Em Ipanema, um menino de dez anos é assassinado com um tiro de fuzil!
À luz do dia!
Durante uma operação da Polícia Militar!
O menino estava na porta de casa!
E se chamava Jesus, Eduardo de Jesus Ferreira!
E sua mãe se chama Maria, Terezinha Maria de Jesus!
Às vésperas da Páscoa, o crime num cartão-postal do Brasil abala o país!
A cerimônia da Sexta-Feira da Paixão foi cancelada no bairro!
E no domingo, para o menino Jesus, que sonhava ser médico ou engenheiro, não haverá ressurreição!”
Essa escalada não existiu nos telejornais da noite da quinta-feira, dia em que Eduardo de Jesus foi morto.
Houve um que ignorou a notícia.
Na sexta-feira teve jornal carioca que não deu a morte nem num cantinho escondido da primeira página.

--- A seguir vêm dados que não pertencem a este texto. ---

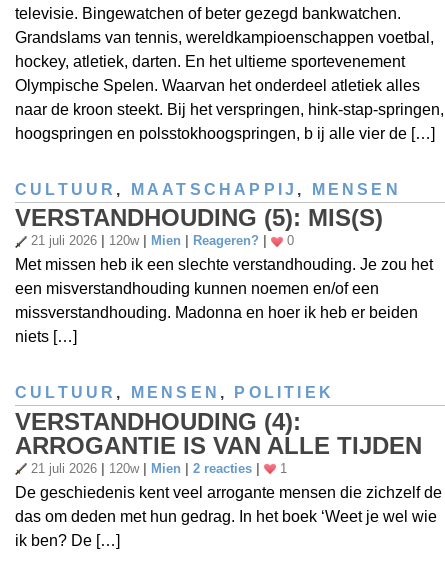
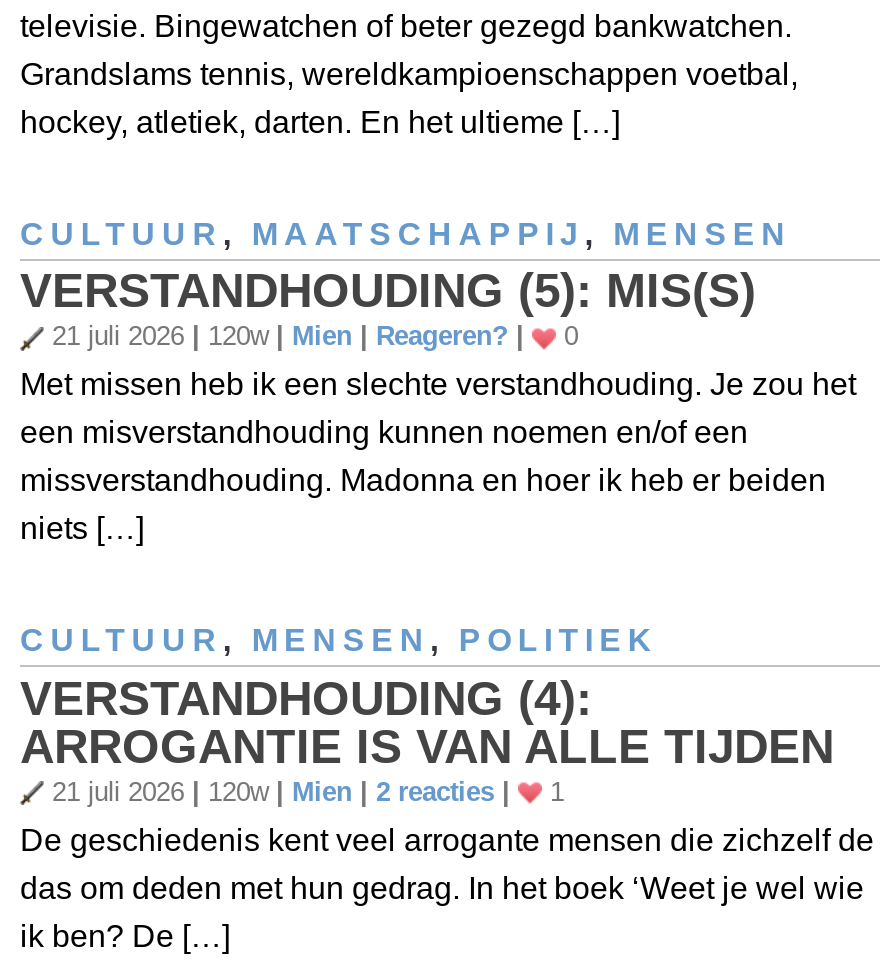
- Grandslams van tennis, wereldkampioenschappen voetbal,
- hockey, atletiek, darten. En het ultieme sportevenement
- Olympische Spelen. Waarvan het onderdeel atletiek alles
- naar de kroon steekt. Bij het verspringen, hink-stap-springen,
- hoogspringen en polsstokhoogspringen, b ij alle vier de […]
+ Grandslams tennis, wereldkampioenschappen voetbal,
+ hockey, atletiek, darten. En het ultieme […]
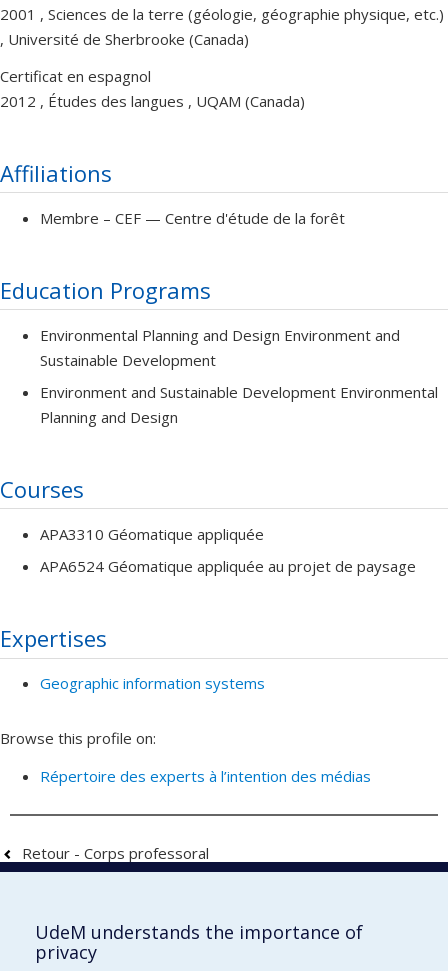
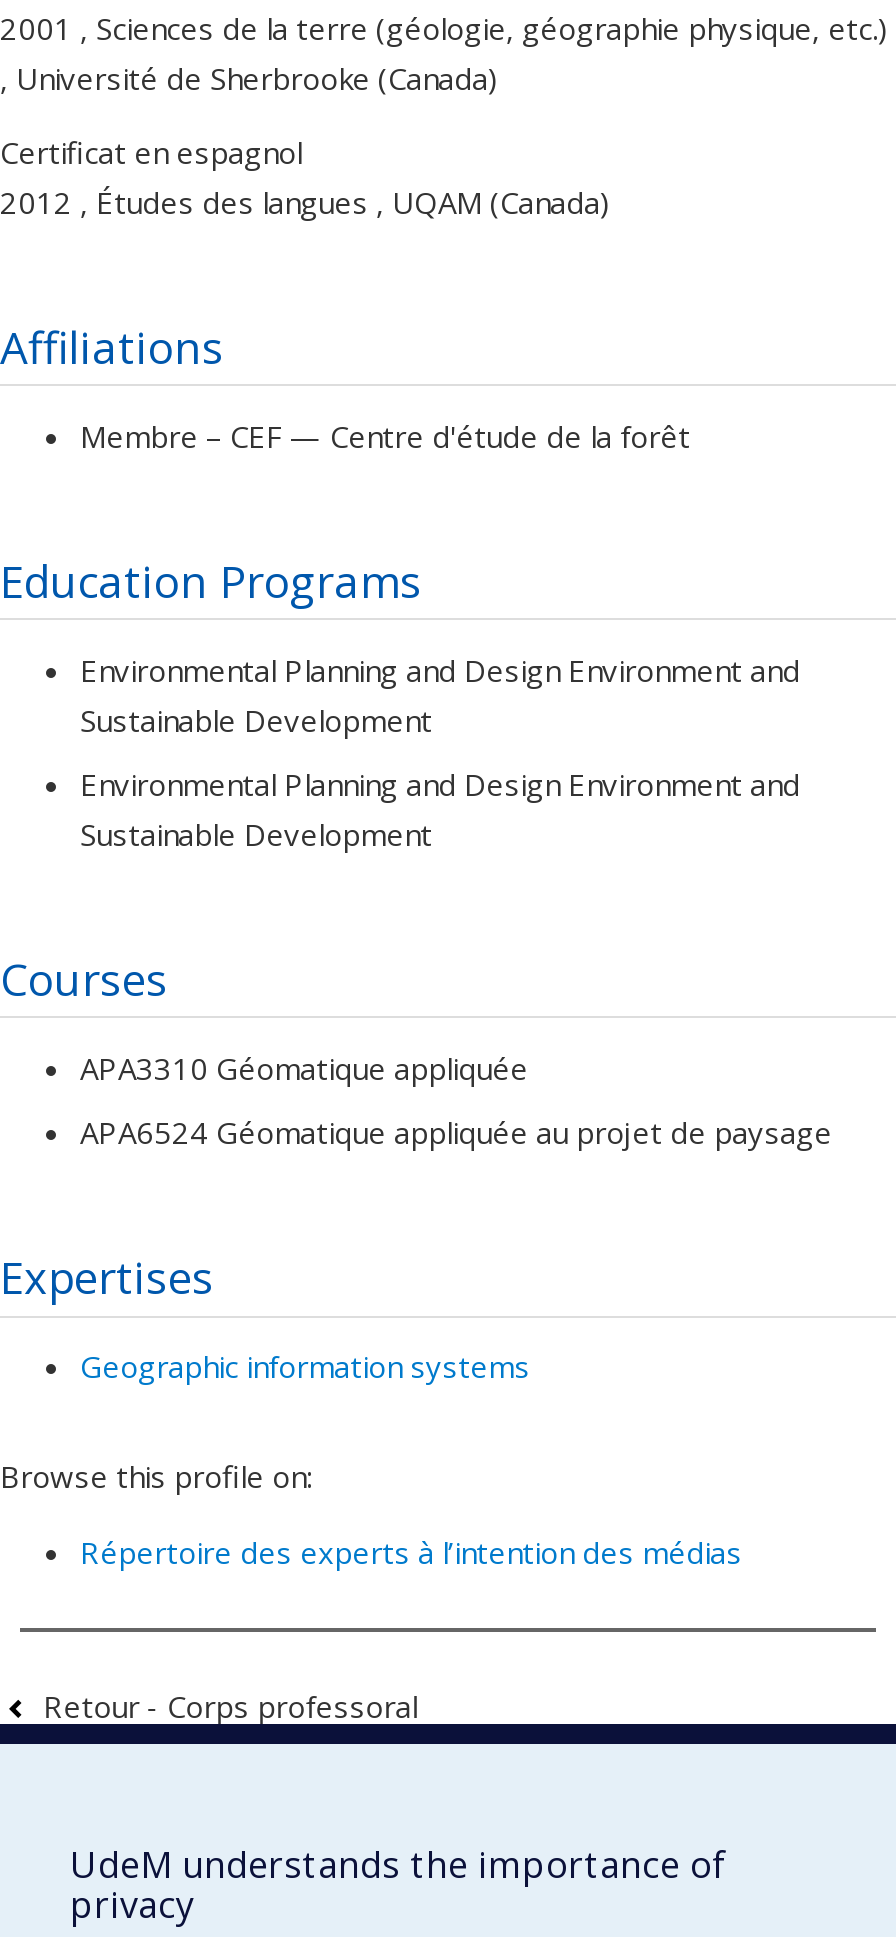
- Environment and Sustainable Development Environmental
- Planning and Design
+ Environmental Planning and Design Environment and
+ Sustainable Development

Na internet, como em outras plataformas do jornalismo, o noticiário foi ganhando envergadura ontem alimentado por duas fontes: as manifestações legítimas dos vizinhos de Jesus e a indignação cidadã que varreu as redes sociais.
Só assim a morte covarde conquistou as escaladas da TV.
Eduardo de Jesus não provocou uma comoção entre os brasileiros, e também no jornalismo, porque não vivia em Ipanema.
Era morador do complexo do Alemão, onde ontem houve protesto, no lugar da Paixão de Cristo.
Ele não sonhava ser médico ou engenheiro, mas sim motorista ou bombeiro _era este o digno horizonte do menino da favela para seu futuro de trabalhador.
Já pensaram o impacto de ouvir uma mãe da zona sul, e a dor suprema de mãe e pai independe de classe social, dizendo ter ouvido de um policial militar “saia daqui, senão vou matar você também!”?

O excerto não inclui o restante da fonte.